Time Allowed: 3 Hours

Maximum Marks: 100

(Candidates are allowed additional 15 minutes for only reading the paper. They must NOT start writing during this time.)

- The Question Paper consists of three sections A, B and C.
- Candidates are required to attempt all questions from Section A and all questions either from Section B or Section C.
- Section A: Internal choice has been provided in three questions of four marks each and two questions of six marks each.
- Section B: Internal choice has been provided in two questions of four marks each.
- Section C: Internal choice has been provided in two questions of four marks each.
- All working, including rough work, should be done on the same sheet as, and adjacent to the rest of the answer.
- The intended marks for questions or parts of questions are given in brackets [ ].
- Mathematical tables and graph papers are provided.

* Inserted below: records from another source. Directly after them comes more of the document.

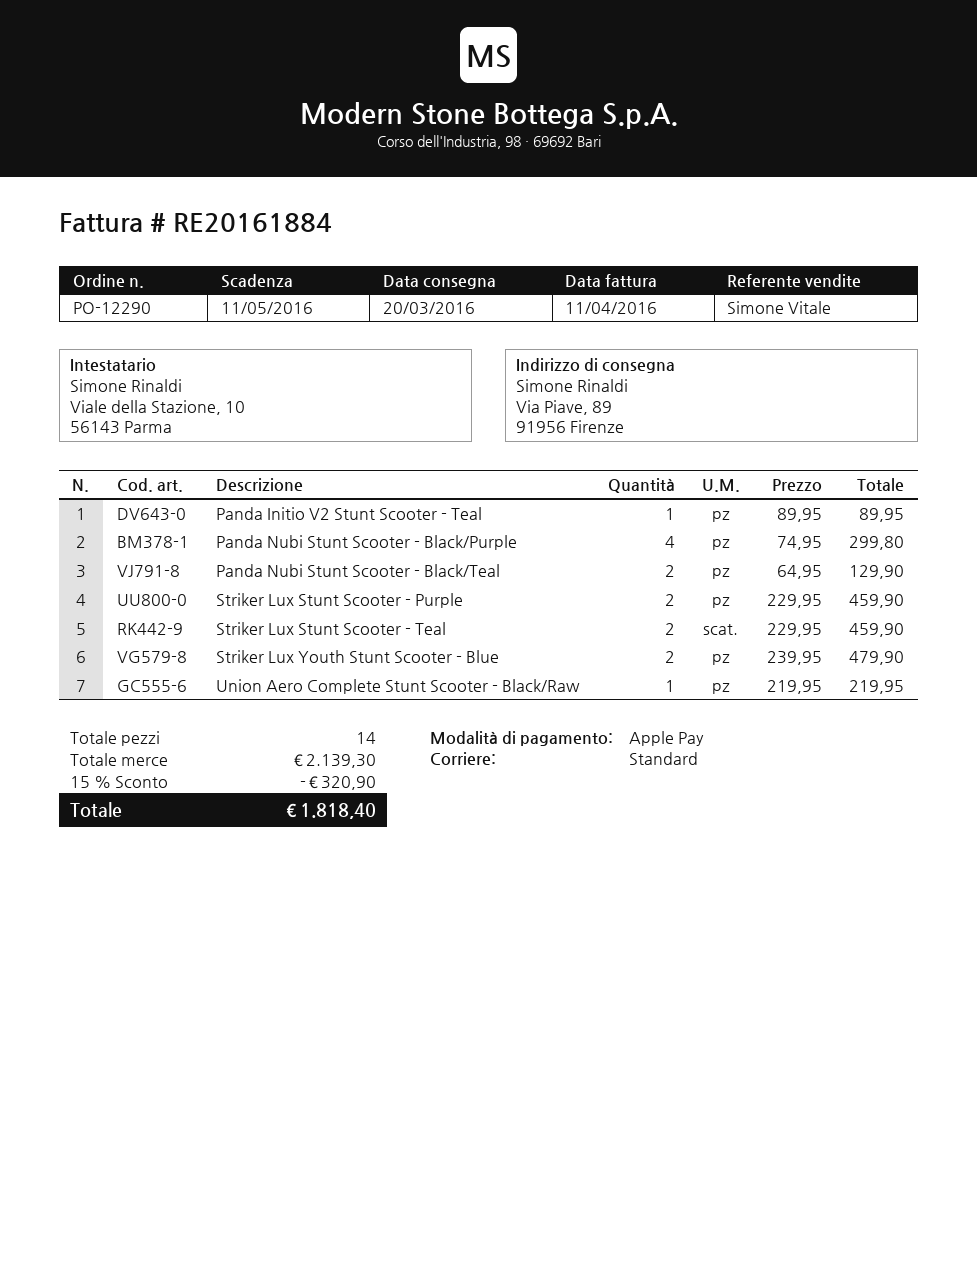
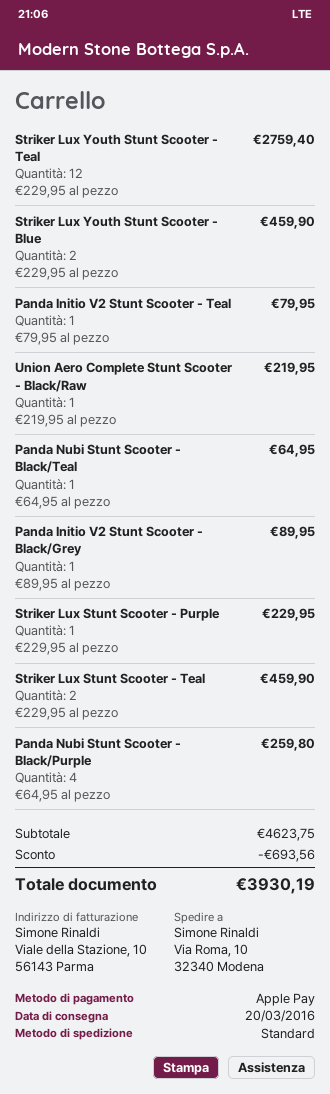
ship to: Via Piave, 89, 91956 Firenze -> Via Roma, 10, 32340 Modena
Panda Initio V2 Stunt Scooter - Teal: 1 x 89.95 = 89.95 -> 1 x 79.95 = 79.95
Panda Nubi Stunt Scooter - Black/Purple: 4 x 74.95 = 299.80 -> 4 x 64.95 = 259.80
Panda Nubi Stunt Scooter - Black/Teal: 2 x 64.95 = 129.90 -> 1 x 64.95 = 64.95
Striker Lux Stunt Scooter - Purple: 2 x 229.95 = 459.90 -> 1 x 229.95 = 229.95
Striker Lux Youth Stunt Scooter - Blue: 2 x 239.95 = 479.90 -> 2 x 229.95 = 459.90
Striker Lux Youth Stunt Scooter - Teal: none -> 12 x 229.95 = 2759.40
Panda Initio V2 Stunt Scooter - Black/Grey: none -> 1 x 89.95 = 89.95
subtotal: 2139.30 -> 4623.75
discount: 320.90 -> 693.56
total: 1818.40 -> 3930.19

**Section – A (80 Marks)**

Question 1. [10 × 3]

(i) Find the matrix X for which:

\(\left[\begin{array}{ll}{5} & {4} \\ {1} & {1}\end{array}\right] X=\left[\begin{array}{ll}{1} & {-2} \\ {1} & {3}\end{array}\right]\)

(ii) Solve for x, if:

\(\tan \left(\cos ^{-1} x\right)=\frac{2}{\sqrt{5}}\)

(iii) Prove that the line 2x – 3y = 9 touches the conics y^{2} = -8x. Also, find the point of contact.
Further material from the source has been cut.